Тем, что большинство из нас всё-таки проходят свой жизненный путь упорядоченно, мы обязаны нашим жёнам. Все мои невестки, тётки и бабушки по отцовской линии – сильные, практичные и добрые женщины, которые осуществляют сдержанный, но беспрекословный матриархат. В профессиональном плане они часто успешнее своих мужей и зарабатывают больше денег, именно они заполняют налоговые декларации и разбираются со школьной администрацией. Благодарные мужья, в свою очередь, платят им за это своей верностью и кротостью.
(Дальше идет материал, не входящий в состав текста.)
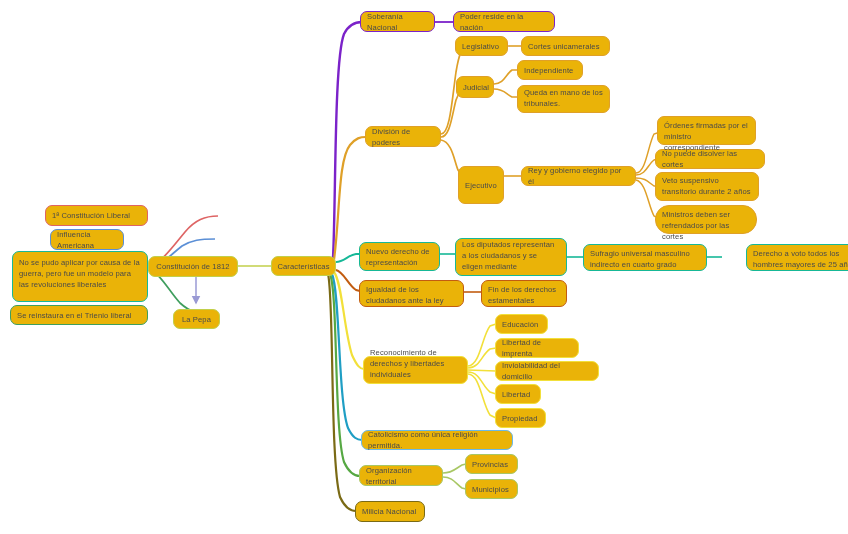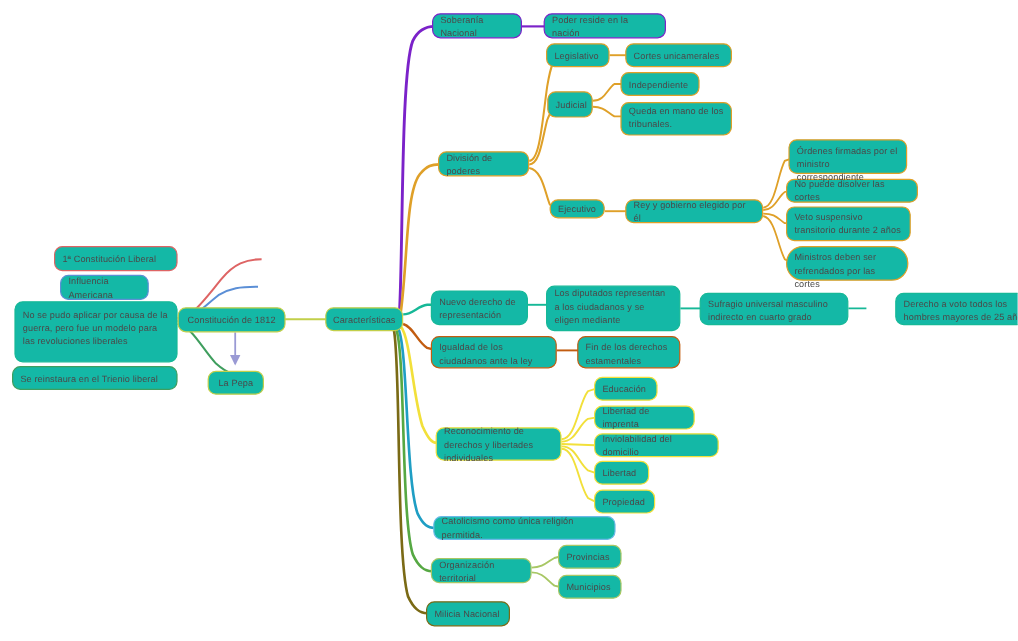--- a/index.html
+++ b/index.html
@@ -8,21 +8,21 @@
     background:#ffffff;
     font-family:"Liberation Sans", sans-serif;
     overflow:hidden;
     position:relative;
   }
   #canvas{position:absolute;left:0;top:0;width:848px;height:534px;}
   #edges{position:absolute;left:0;top:0;width:848px;height:534px;pointer-events:none;}
   .node{
     position:absolute;
     box-sizing:border-box;
-    background:#14b8a6;
+    background:#eab308;
     border:1.4px solid #999;
     border-radius:7px;
     color:#4a4a4a;
     font-size:7.6px;
     line-height:11px;
     display:flex;
     align-items:center;
     padding:3px 6px;
     white-space:pre-line;
     letter-spacing:0.1px;
@@ -148,21 +148,21 @@
   </div>
 
   <div class="node" style="left:517px;top:60px;width:66px;height:20px;border-color:#dfa028;">
     <span>Independiente</span>
   </div>
 
   <div class="node" style="left:517px;top:85px;width:93px;height:28px;border-color:#dfa028;align-items:flex-start;padding-top:1px;">
     <span>Queda en mano de los tribunales.</span>
   </div>
 
-  <div class="node" style="left:458px;top:166px;width:46px;height:16px;border-color:#dfa028;">
+  <div class="node" style="left:458px;top:166px;width:46px;height:38px;border-color:#dfa028;">
     <span>Ejecutivo</span>
   </div>
 
   <div class="node" style="left:521px;top:166px;width:115px;height:20px;border-color:#dfa028;">
     <span>Rey y gobierno elegido por él</span>
   </div>
 
   <div class="node" style="left:655px;top:149px;width:110px;height:20px;border-color:#dfa028;">
     <span>No puede disolver las cortes</span>
   </div>
@@ -196,21 +196,21 @@
   </div>
 
   <div class="node" style="left:359px;top:280px;width:105px;height:27px;border-color:#c25c10;align-items:flex-start;padding-top:3px;">
     <span>Igualdad de los ciudadanos ante la ley</span>
   </div>
 
   <div class="node" style="left:481px;top:280px;width:86px;height:27px;border-color:#c25c10;align-items:flex-start;padding-top:3px;">
     <span>Fin de los derechos estamentales</span>
   </div>
 
-  <div class="node" style="left:363px;top:356px;width:105px;height:28px;border-color:#f2e03a;align-items:center;padding-top:3px;">
+  <div class="node" style="left:363px;top:356px;width:105px;height:28px;border-color:#f2e03a;align-items:flex-end;padding-top:3px;">
     <span>Reconocimiento de derechos y libertades individuales</span>
   </div>
 
   <div class="node" style="left:495px;top:314px;width:53px;height:20px;border-color:#f2e03a;">
     <span>Educación</span>
   </div>
 
   <div class="node" style="left:495px;top:338px;width:84px;height:20px;border-color:#f2e03a;">
     <span>Libertad de imprenta</span>
   </div>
Я думаю, мы скорее миролюбивые супруги. Мы не врём и стараемся не потреблять алкоголь во вредоносных количествах; мы держимся в стороне от других женщин, по дому мы мастера на все руки, и, без сомнений, мы очень любим детей. На наших семейных встречах заведено, что мужчины после обеда занимаются детьми, в то время как женщины едут на пляж или за покупками. Наши жёны умеют ценить то, что нам для счастья не нужны дорогие машины и что нам не приходится летать на Барбадосские острова, чтобы поиграть в гольф. Они мягко снисходительны к тому, что мы маниакально ходим на блошиный рынок и тащим оттуда домой всякую всячину: чужие фотоальбомы, прибор для очистки яблок, отслужившие проекторы, для которых больше не производят диапозитивы нужного формата, настоящий перископ с подводной лодки, через который всё видно вверх ногами, хирургические пилы, ржавый револьвер, изъеденные жучком граммофоны и электрические гитары, на которых отсутствует каждый второй лад. Мы тащим всю эту рухлядь домой, чтобы потом на протяжении месяцев полировать, чистить и пытаться её починить, перед тем как отдать кому-нибудь, отнести назад на блошиный рынок или просто выбросить. Мы делаем это, чтобы расслабить нашу вегетативную нервную систему; собаки едят траву, гимназистки слушают Шопена, университетские преподаватели смотрят футбол, а мы мастерим из старья. На удивление многие из нас по вечерам, когда дети уже спят, рисуют маслом небольшие картины. А один, это я знаю не понаслышке, тайно пишет стихи. К сожалению, не очень хорошие.